Exactly the lines from the opening of the data through the line containing "[23,284,51,292] [477,282,511,292] [23,303,105,311]" should be reproduced, please, with nothing added.

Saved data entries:

============================================================

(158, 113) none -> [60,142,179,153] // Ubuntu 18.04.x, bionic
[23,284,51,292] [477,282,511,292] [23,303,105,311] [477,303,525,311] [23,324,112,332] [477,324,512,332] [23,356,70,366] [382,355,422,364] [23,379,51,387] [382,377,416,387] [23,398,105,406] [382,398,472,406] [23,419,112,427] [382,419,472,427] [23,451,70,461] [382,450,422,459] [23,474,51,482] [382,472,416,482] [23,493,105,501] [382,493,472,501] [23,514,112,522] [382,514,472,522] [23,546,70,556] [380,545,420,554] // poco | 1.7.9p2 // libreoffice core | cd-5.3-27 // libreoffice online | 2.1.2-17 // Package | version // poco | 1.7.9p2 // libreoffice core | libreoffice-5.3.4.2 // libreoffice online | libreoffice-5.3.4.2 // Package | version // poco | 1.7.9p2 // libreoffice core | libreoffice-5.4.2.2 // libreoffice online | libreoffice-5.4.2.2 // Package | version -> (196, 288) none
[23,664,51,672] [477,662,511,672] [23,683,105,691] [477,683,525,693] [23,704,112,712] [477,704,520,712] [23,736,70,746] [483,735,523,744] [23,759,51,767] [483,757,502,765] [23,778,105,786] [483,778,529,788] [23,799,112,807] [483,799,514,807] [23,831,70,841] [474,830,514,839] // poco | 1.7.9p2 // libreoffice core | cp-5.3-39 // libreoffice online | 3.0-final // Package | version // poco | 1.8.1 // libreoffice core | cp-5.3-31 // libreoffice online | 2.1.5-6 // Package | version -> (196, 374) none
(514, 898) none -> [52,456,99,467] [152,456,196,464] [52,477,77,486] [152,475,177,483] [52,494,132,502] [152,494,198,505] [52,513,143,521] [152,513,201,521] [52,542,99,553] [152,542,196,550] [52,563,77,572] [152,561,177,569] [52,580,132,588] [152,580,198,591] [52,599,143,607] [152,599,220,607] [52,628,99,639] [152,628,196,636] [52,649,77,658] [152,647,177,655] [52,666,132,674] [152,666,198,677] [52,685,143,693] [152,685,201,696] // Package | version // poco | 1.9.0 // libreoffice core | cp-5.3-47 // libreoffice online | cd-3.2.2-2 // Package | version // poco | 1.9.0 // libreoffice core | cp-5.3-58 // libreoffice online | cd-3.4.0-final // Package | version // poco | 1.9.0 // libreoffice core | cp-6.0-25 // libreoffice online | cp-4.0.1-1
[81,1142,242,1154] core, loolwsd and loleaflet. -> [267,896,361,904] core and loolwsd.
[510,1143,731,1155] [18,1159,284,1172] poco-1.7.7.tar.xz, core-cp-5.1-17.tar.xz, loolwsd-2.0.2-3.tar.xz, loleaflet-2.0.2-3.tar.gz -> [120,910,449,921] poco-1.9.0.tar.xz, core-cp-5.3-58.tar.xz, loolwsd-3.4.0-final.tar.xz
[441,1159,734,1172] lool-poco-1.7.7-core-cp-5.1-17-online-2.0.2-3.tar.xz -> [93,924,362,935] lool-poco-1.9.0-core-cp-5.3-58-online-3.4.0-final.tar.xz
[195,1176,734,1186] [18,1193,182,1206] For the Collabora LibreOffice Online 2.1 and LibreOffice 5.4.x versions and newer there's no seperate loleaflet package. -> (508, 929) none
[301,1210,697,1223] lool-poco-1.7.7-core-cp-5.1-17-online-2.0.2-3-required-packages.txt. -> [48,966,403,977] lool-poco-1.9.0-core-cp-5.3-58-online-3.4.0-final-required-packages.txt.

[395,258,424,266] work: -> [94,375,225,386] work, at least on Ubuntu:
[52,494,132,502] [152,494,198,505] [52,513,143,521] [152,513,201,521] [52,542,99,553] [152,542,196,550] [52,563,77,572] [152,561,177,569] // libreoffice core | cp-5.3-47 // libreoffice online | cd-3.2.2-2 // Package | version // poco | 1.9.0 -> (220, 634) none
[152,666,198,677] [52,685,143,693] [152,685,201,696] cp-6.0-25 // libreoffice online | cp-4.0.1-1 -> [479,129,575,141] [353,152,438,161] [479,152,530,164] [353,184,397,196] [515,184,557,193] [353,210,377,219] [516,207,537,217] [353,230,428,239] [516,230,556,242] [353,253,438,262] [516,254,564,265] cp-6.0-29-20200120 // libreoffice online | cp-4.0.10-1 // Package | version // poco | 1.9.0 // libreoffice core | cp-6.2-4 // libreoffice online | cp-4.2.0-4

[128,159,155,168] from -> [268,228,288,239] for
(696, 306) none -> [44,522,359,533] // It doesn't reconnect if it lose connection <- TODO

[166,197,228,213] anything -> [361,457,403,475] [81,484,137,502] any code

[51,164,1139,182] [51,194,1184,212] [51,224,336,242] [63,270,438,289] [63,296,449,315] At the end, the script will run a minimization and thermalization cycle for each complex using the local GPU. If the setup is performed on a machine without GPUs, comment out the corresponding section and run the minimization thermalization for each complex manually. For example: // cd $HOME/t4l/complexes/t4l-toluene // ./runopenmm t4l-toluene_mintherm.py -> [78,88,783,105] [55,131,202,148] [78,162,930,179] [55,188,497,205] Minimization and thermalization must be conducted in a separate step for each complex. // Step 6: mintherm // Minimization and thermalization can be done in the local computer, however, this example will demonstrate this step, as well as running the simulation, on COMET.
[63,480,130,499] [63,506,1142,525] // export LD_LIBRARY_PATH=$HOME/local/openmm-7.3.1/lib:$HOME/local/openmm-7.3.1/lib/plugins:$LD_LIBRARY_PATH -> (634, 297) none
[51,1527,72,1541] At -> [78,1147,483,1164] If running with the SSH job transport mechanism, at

============================================================

• _Answer_
(158, 113) none -> [60,142,179,153] // Ubuntu 18.04.x, bionic
[23,284,51,292] [477,282,511,292] [23,303,105,311] [477,303,525,311] [23,324,112,332] [477,324,512,332] [23,356,70,366] [382,355,422,364] [23,379,51,387] [382,377,416,387] [23,398,105,406] [382,398,472,406] [23,419,112,427] [382,419,472,427] [23,451,70,461] [382,450,422,459] [23,474,51,482] [382,472,416,482] [23,493,105,501] [382,493,472,501] [23,514,112,522] [382,514,472,522] [23,546,70,556] [380,545,420,554] // poco | 1.7.9p2 // libreoffice core | cd-5.3-27 // libreoffice online | 2.1.2-17 // Package | version // poco | 1.7.9p2 // libreoffice core | libreoffice-5.3.4.2 // libreoffice online | libreoffice-5.3.4.2 // Package | version // poco | 1.7.9p2 // libreoffice core | libreoffice-5.4.2.2 // libreoffice online | libreoffice-5.4.2.2 // Package | version -> (196, 288) none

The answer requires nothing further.